I sindacati che non vedono il macigno previdenziale
Cgil e Uil chiedono più risorse per le pensioni, a cui il governo il governo ha dedicato persino troppe risorse. L'Italia ha la spesa previdenziale più alta al mondo, una popolazione che invecchia e bassa natalità. Così il futuro resterà schiacciato
Lo sciopero generale proclamato dalla Cgil e dalla Uil per il prossimo 16 dicembre ha un lungo elenco di motivazioni, ma l’obiettivo principale della manifestazione sono sicuramente le pensioni. Non fosse altro perché è uno degli argomenti sul quale c’è ancora qualche spiraglio di dialogo con il governo con un “tavolo di confronto” che era stato annunciato e che al momento è rinviato. I leader sindacali Maurizio Landini e Pierpaolo Bombardieri hanno scelto la prova di forza della piazza proprio per mettere pressione sui partiti e riuscire a ottenere altre risorse per le pensioni, ulteriori rispetto a quelle già previste in legge di Bilancio per rivalutazione piena degli assegni, aumento delle detrazioni, allargamento dell’Ape sociale, Opzione donna e Quota 102. Evidentemente per i sindacati non è abbastanza.
Prima però di fare ulteriori concessioni, governo e Parlamento dovrebbero analizzare bene lo stato del sistema pensionistico e le prospettive future, anche alla luce dell’andamento demografico del paese, per capire se sia opportuno impiegare altre risorse sulle pensioni o se non sia preferibile concentrarsi su altre priorità. Una mappa della situazione la offre il rapporto dell’Ocse “Pensions at glance 2021”, pubblicato tre giorni fa. Il quadro è preoccupante. L’Italia è il paese con la spesa previdenziale più alta del mondo: un terzo di tutta la spesa pubblica, oltre il 16 per cento del pil, un dato che salirà al 18 per cento nel 2035. L’Italia è inoltre il paese europeo (escluso il piccolo Lussemburgo) in cui i pensionati stanno meglio rispetto al resto della popolazione. Il reddito degli over 65 è pari al 100 per cento del reddito medio nazionale, contro una media Ocse dell’88 per cento. A colpire non è solo il livello, ma la variazione. Dal 2000 questo rapporto è cresciuto in media di 6 punti in 32 paesi Ocse, mentre in Italia è aumentato più del doppio: 15 punti. Vuol dire che negli ultimi 20 anni di crisi e stagnazione, i pensionati hanno notevolmente migliorato i propri redditi rispetto agli altri italiani.
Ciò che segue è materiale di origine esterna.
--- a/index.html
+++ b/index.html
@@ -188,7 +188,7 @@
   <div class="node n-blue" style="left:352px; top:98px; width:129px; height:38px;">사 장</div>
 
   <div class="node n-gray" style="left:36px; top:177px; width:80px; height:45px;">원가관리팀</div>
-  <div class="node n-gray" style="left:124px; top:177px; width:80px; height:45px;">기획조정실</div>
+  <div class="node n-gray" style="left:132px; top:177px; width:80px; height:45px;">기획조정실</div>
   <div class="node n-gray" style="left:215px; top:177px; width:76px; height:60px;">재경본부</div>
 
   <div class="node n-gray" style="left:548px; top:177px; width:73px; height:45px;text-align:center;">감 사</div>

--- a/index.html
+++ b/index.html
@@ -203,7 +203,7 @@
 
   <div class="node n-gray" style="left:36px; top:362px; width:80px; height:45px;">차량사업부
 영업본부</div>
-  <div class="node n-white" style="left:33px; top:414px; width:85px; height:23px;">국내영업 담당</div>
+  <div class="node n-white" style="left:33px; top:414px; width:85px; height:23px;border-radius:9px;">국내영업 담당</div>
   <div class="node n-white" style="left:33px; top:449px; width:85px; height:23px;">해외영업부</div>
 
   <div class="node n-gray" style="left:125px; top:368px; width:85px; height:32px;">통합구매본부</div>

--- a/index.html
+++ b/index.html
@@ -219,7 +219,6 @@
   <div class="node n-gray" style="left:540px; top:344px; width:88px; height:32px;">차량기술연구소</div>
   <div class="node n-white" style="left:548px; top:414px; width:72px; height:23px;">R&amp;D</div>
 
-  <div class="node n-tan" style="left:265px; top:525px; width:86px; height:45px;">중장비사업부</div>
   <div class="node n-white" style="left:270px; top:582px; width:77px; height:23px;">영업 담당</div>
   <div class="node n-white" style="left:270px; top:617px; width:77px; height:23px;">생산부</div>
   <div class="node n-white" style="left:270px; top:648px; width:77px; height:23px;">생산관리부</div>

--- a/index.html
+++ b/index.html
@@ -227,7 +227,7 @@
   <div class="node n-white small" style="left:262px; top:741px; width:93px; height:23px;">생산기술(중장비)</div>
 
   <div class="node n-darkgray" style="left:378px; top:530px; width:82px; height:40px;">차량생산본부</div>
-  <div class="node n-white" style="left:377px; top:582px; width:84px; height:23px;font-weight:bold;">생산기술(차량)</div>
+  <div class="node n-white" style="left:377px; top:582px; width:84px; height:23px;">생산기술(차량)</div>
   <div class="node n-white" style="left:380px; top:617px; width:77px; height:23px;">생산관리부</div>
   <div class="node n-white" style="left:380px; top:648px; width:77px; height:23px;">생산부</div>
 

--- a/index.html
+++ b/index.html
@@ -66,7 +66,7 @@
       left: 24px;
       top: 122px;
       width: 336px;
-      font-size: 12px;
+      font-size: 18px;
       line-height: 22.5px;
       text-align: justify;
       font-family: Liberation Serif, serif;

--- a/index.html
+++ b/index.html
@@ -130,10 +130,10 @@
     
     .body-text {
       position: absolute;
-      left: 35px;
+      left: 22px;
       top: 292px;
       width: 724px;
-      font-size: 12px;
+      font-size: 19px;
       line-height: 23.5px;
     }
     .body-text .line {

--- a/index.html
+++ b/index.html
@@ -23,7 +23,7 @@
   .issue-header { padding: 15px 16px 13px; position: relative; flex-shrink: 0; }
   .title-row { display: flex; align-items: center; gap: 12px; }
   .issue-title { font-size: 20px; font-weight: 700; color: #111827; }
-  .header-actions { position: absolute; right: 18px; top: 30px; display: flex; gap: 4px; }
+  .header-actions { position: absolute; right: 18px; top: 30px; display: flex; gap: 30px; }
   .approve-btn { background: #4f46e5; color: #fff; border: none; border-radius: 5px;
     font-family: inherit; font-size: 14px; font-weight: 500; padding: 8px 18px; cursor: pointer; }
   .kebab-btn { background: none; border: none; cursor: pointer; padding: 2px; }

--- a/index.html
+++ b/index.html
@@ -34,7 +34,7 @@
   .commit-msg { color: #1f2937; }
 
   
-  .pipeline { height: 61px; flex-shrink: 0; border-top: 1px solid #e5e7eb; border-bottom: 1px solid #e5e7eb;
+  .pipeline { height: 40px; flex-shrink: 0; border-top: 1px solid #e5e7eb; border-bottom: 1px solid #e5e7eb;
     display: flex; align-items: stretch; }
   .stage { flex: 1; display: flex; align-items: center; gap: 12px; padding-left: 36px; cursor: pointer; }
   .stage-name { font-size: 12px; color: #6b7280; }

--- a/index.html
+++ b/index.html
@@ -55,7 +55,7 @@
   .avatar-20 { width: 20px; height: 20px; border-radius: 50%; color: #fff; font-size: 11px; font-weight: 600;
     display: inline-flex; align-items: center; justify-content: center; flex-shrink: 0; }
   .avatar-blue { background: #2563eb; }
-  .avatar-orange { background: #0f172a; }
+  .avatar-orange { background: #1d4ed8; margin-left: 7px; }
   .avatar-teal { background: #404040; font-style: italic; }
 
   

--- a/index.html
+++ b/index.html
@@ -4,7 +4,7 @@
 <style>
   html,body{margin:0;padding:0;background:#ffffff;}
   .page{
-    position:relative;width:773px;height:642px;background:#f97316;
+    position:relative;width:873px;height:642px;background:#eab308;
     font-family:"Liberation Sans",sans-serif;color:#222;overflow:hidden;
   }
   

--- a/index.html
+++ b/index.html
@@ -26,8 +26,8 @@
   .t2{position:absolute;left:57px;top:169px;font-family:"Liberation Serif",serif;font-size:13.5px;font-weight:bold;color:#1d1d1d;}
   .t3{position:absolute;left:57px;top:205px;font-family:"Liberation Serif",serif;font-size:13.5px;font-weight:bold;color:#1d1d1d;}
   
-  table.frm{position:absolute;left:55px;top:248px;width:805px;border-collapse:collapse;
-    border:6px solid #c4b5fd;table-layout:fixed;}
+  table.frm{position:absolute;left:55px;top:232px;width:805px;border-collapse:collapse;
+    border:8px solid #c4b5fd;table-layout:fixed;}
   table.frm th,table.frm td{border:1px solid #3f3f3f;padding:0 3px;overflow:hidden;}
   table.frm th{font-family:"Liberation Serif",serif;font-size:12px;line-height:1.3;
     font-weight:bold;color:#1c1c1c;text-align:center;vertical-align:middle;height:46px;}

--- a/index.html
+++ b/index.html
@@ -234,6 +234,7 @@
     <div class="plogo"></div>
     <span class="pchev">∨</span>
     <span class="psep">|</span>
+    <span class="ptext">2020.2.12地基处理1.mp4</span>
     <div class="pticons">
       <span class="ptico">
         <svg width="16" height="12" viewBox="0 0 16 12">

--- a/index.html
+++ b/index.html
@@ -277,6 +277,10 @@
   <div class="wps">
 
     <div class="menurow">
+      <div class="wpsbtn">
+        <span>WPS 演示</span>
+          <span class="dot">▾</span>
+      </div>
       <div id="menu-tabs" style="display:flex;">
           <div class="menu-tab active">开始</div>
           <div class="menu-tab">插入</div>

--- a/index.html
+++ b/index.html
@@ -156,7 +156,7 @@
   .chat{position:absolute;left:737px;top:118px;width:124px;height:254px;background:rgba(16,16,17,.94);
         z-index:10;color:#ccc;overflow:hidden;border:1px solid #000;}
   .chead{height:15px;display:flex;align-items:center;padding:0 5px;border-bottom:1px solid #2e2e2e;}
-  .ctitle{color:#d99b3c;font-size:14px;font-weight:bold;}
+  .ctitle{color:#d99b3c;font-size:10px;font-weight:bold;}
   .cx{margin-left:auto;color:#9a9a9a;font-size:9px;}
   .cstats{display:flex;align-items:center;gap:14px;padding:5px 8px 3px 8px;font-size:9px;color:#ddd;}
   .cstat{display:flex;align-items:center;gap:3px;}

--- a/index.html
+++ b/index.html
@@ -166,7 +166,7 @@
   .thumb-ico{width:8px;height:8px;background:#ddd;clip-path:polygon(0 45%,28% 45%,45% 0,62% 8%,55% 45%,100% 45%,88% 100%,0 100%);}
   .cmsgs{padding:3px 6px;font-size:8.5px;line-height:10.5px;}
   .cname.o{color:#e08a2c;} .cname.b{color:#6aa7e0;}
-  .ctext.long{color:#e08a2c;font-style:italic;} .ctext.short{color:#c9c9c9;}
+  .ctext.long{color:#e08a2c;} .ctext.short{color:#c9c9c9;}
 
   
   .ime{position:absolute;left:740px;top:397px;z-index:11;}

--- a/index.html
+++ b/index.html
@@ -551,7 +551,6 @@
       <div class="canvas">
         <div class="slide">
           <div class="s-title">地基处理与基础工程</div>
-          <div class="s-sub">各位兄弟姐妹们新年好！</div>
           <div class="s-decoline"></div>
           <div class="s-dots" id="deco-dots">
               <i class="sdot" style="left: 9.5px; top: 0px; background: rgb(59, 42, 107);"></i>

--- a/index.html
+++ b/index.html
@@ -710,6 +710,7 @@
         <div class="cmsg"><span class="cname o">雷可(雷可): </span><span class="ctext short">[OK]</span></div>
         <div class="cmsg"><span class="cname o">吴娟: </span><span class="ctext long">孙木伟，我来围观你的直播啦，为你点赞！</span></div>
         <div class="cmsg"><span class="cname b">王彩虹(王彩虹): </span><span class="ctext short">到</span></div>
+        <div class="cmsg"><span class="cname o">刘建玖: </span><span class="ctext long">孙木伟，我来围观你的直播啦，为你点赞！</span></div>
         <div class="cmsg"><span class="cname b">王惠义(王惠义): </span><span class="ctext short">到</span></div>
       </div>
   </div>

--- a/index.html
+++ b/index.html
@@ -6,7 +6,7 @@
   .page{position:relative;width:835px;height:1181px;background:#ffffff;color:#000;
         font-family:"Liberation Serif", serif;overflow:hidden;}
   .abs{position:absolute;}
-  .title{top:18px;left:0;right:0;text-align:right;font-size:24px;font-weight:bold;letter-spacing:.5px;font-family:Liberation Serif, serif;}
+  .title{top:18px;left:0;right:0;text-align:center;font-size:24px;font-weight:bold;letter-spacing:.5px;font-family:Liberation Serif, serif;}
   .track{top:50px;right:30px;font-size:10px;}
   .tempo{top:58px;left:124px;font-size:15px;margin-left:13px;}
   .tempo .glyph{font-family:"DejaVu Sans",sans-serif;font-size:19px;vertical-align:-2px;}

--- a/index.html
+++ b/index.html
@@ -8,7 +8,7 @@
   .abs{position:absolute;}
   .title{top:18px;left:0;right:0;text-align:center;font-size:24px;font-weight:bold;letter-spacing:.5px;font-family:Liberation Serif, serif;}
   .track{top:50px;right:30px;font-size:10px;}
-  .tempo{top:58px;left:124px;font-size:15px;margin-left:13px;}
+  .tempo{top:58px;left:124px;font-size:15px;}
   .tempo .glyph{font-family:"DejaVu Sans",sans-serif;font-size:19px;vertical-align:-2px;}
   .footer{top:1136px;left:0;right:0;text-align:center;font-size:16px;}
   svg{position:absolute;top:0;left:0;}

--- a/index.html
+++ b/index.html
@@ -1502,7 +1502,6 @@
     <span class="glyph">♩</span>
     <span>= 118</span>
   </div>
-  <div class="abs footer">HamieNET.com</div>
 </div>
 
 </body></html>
Questo trend si riflette sui dati della povertà. Rispetto al 2000, i poveri tra gli over 65 sono il 5,6 per cento in meno, mentre sono aumentati in tutte le altre fasce d’età: più 5,2 per cento tra 0-17 anni; più 2,9 per cento tra 18-25 anni; più 3,5 per cento tra 26-65 anni. E’ vero che l’Italia ha fatto importanti riforme per alzare l’età pensionabile (e per fortuna), ma anche se il limite anagrafico fissato dalla riforma Fornero per andare in pensione è di 67 anni, l’età effettiva media di pensionamento arriva molto prima: 62 anni (circa due in meno della media Ocse). L’Italia, inoltre, ha un tasso di occupazione tra i lavoratori anziani molto più basso della media Ocse.
A questi problemi se ne aggiunge un altro strutturale: la demografia. L’Italia ha il tasso di fecondità più basso (1,3 figli per donna) e una popolazione che invecchia rapidamente: in 30 anni quasi raddoppierà il rapporto tra anziani e popolazione in età lavorativa (nel 2050 ci saranno 74 over 65 ogni 100 persone tra 20-64 anni, ora ce ne sono 39). Il sistema sarà sempre più pesante e costoso da mantenere, ma già oggi in Italia si pagano i contributi previdenziali più alti del mondo: 33 per cento.
Il governo ha già speso troppo per le pensioni. Ciò che bisogna fare è aumentare l’occupazione di giovani e anziani, investire in ricerca e istruzione, irrobustire il welfare per le famiglie per sostenere le nascite e tagliare tasse e contributi per chi lavora. Altrimenti, al netto delle tante belle parole che riempiono le brochure del Pnrr, alla Next generation resterà solamente il debito pubblico da pagare.